### Exercise:
Output only these lines, set down exactly: the one containing "- To calculate" and each line after it through the end of the records.
──────────
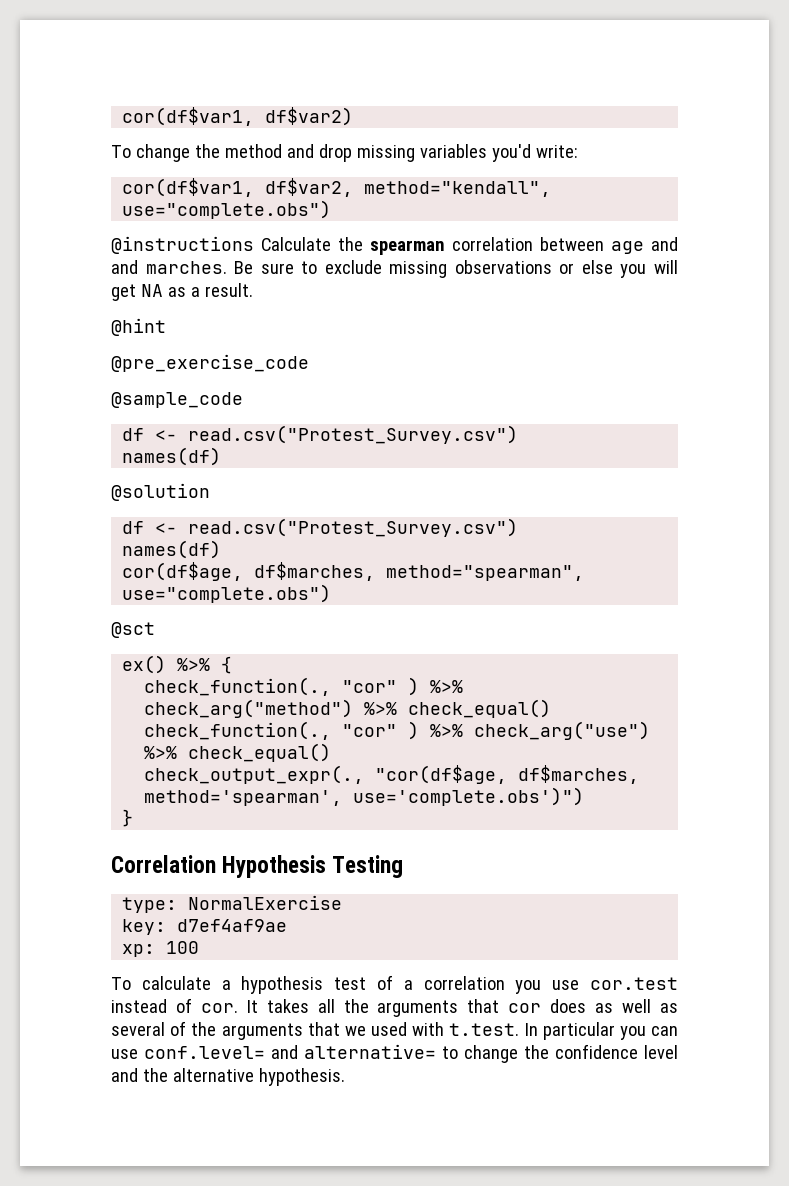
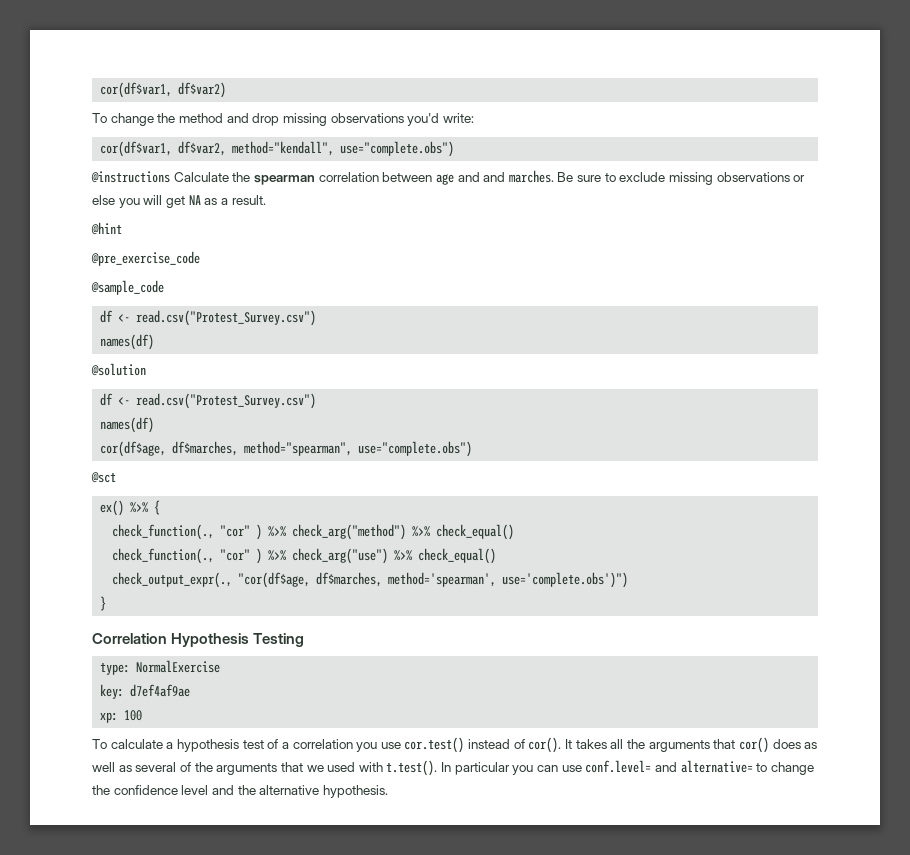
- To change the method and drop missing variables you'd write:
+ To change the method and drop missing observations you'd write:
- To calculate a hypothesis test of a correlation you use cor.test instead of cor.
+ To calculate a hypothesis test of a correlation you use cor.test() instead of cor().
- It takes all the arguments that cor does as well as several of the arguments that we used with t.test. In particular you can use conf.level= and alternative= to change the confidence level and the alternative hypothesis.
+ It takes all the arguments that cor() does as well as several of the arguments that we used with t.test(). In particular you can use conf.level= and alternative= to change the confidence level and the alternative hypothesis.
──────────
### Finished exercise:
- To calculate a hypothesis test of a correlation you use cor.test instead of cor.
+ To calculate a hypothesis test of a correlation you use cor.test() instead of cor().
- It takes all the arguments that cor does as well as several of the arguments that we used with t.test. In particular you can use conf.level= and alternative= to change the confidence level and the alternative hypothesis.
+ It takes all the arguments that cor() does as well as several of the arguments that we used with t.test(). In particular you can use conf.level= and alternative= to change the confidence level and the alternative hypothesis.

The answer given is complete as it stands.